PRISÃO PREVENTIVA
RÉU PRIMÁRIO E DE BONS ANTECEDENTES
REMOÇÃO PARA PRISÃO COMUM — LEGITIMIDADE
- Recurso
- —
- Tribunal
- STJ
Resumo do acórdão
- Ora, a situação vivenciada pelo paciente, condenado por decisão transitada em julgado, não pode ser admitida como pretende a impetração, isto é, que passa por constrangimento em sendo levado a uma prisão comum. É preciso situar o que vem a ser prisão especial, prevista no art. 295, e incisos, do CPP, regulamentadas pelo Dec. 38.016, de 05.10.1955. - É uma espécie de prisão provisória, na qual os presos que dela desfrutam, pela prerrogativa das funções, pela formação em cursos de nível superior e por serviços prestados assim descritos (os jurados, por exemplo), permanecem em Quartéis ou local destinado e tido como prisão especial, afastado dos presos comuns, antes do processo se exaurir. - Sobre a matéria, adequado é o magistério de JÚLIO FABBRINI MIRABETE, Código de Processo Penal interpretado, p. 345: "A prisão especial perdura enquanto não transitar em julgado a sentença condenatória. Após esta, o condenado será recolhido ao estabelecimento penal comum". - A LEP, entretanto, estabelece um precedente que distingue o preso que ao tempo do fato delituoso era funcionário da Administração da Justiça Criminal, sendo posto em dependência separada. Tal norma está escrita no § 2º, do art. 84, da LEP. O entendimento do legislador, in casu, visa evitar o contato do recluso nessas circunstâncias, porque poderia ser alvo de vinganças, com atos de represália por outros detentos.
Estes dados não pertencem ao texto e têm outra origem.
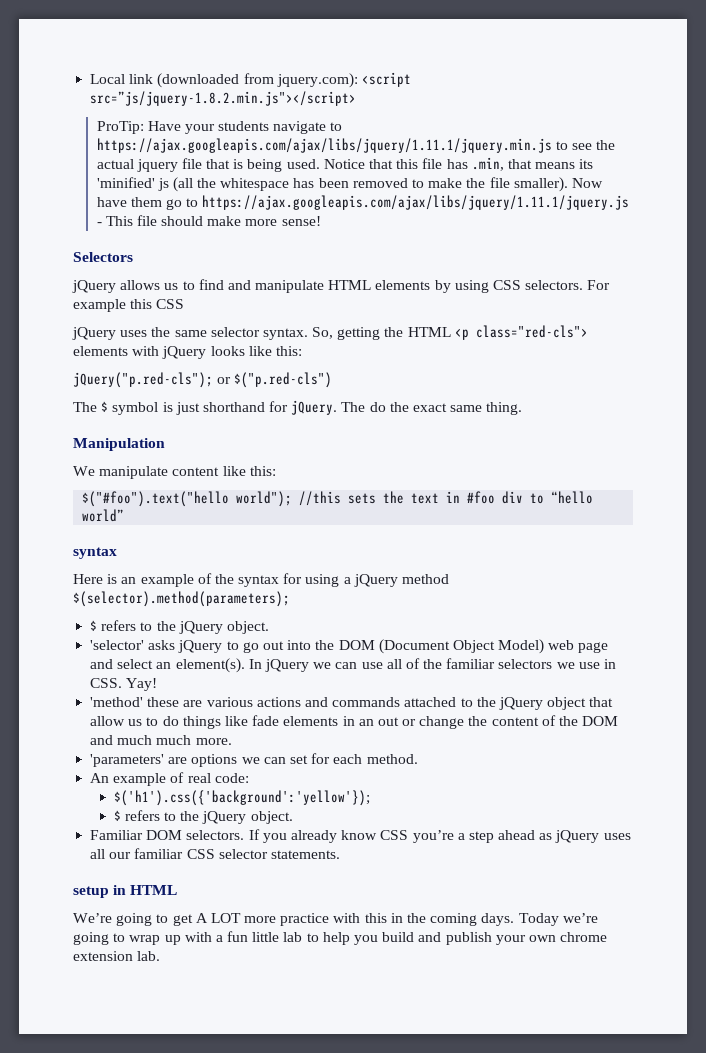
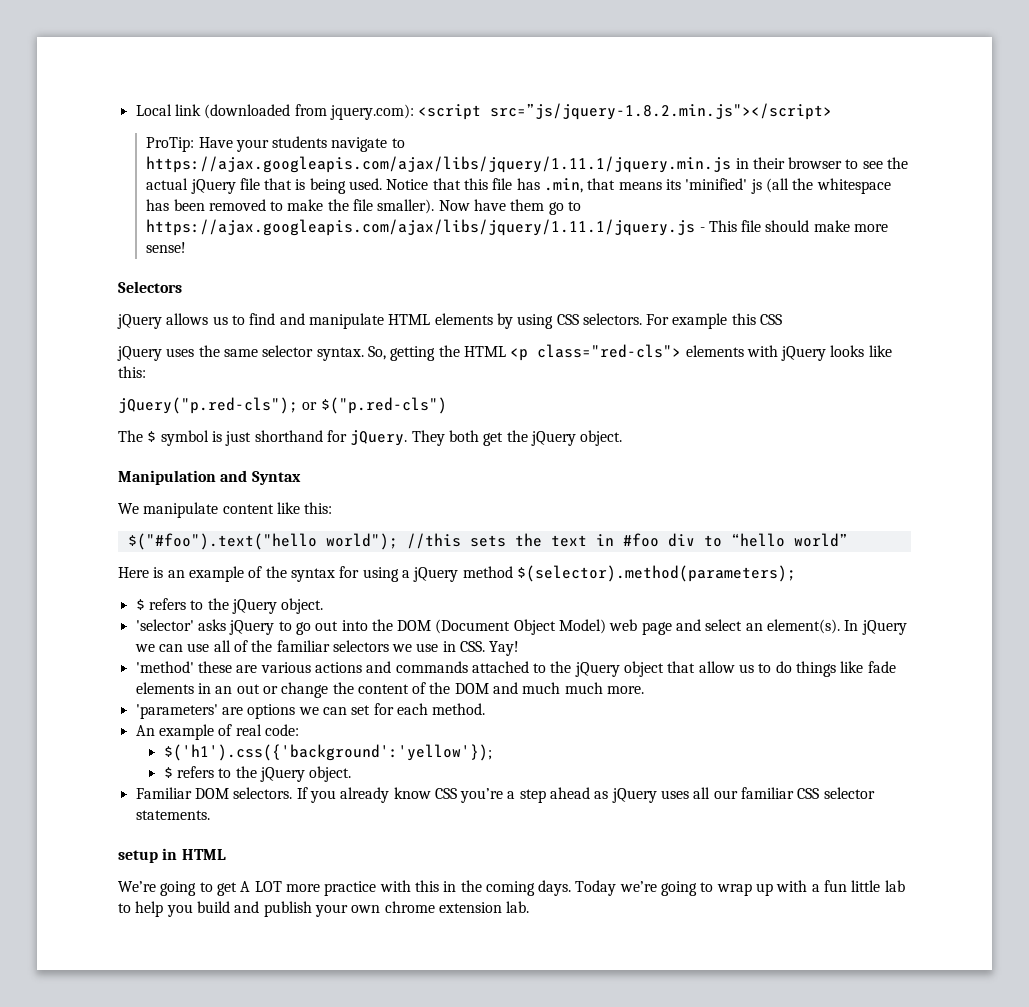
(552, 145) none -> [735,157,843,169] in their browser
[136,159,178,172] jquery -> [190,179,236,194] jQuery
[341,402,523,415] The do the exact same thing. -> [411,430,623,446] They both get the jQuery object.
(165, 444) none -> [220,470,301,485] and Syntax
[73,547,117,559] // syntax -> (848, 540) none

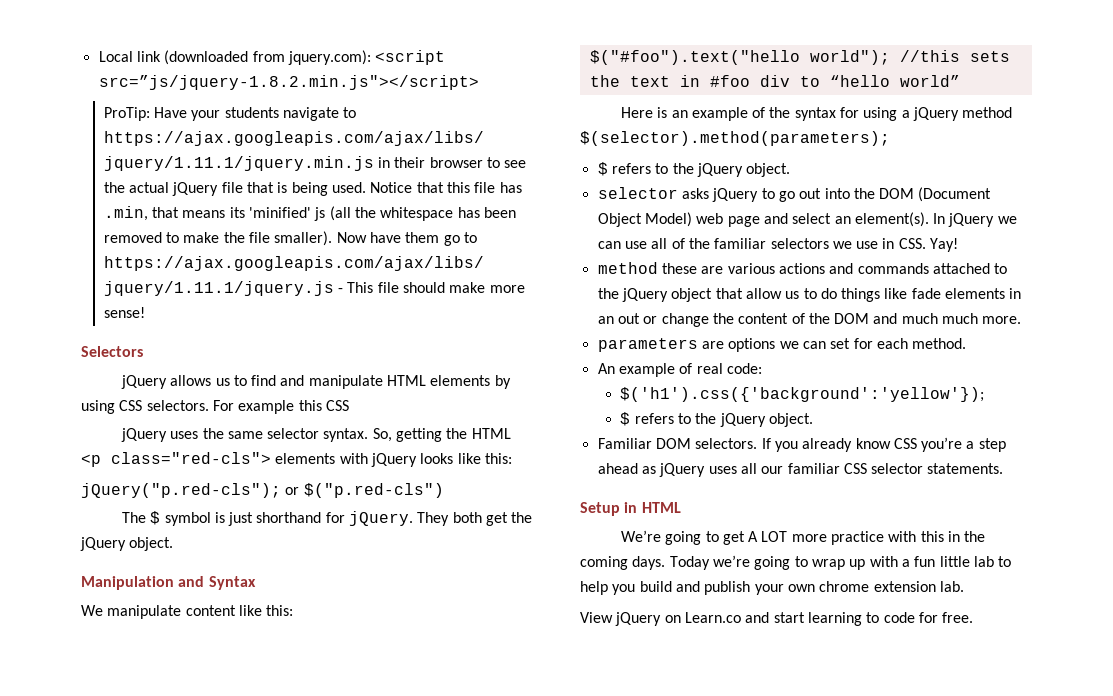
[135,619,194,631] 'selector' -> [597,187,678,199] selector
[135,661,194,673] 'method' -> [597,262,658,274] method
[135,704,218,719] 'parameters' -> [597,338,698,352] parameters
[118,850,158,863] setup -> [580,502,620,516] Setup
(530, 907) none -> [580,612,974,626] // View jQuery on Learn.co and start learning to code for free.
De seu turno, o art. 296 do Estatuto Processual Penal, ressalva da regra geral, os inferiores e praças de pré, porque serão recolhidos em estabelecim entos militares, na conformidade de seus respectivos regulamentos, por razão semelhante aos funcionários da Justiça Comum. - O advogado, segundo o espírito da lei e por força do que determina o Estatuto da OAB, não estaria submetido ao regime geral de prisão especial e sim estaria, pela prerrogativa da classe (art. 7º, inc. V, da Lei 8.904/94) terá direito de permanecer no Estado-Maior, porém enquanto não for a decisão condenatória transitada em julgado. - Neste sentido, recolhe-se a manifestação do STJ: "Advogado. Prisão especial. Réu condenado por sentença recorrível. Recolhimento à prisão para fins de apelação (art. 594 do CPP). Direito assegurado até o trânsito em julgado da decisão. Inteligência dos arts. 89, V, da Lei 4.215/63, e 295, VII, do CPP, c/c a Lei 5.256/67" (STJ-RT 694/383). Ac. de 04-03-1997 Arquivo do EMFOR TJ-624/744590 EMENTÁRIO FORENSE. Janeiro, 1998. Ano LI. Nº 590
Ementa
A prisão especial é uma espécie de prisão provisória, na qual os presos que dela desfrutam, pela prerrogativa da função, pela formação em curso de nível superior e por serviços prestados ao poder público, permanecem afastados dos presos comuns até o trânsito em julgado da sentença condenatória; após esse momento serão recolhidos ao estabelecimento penal comum.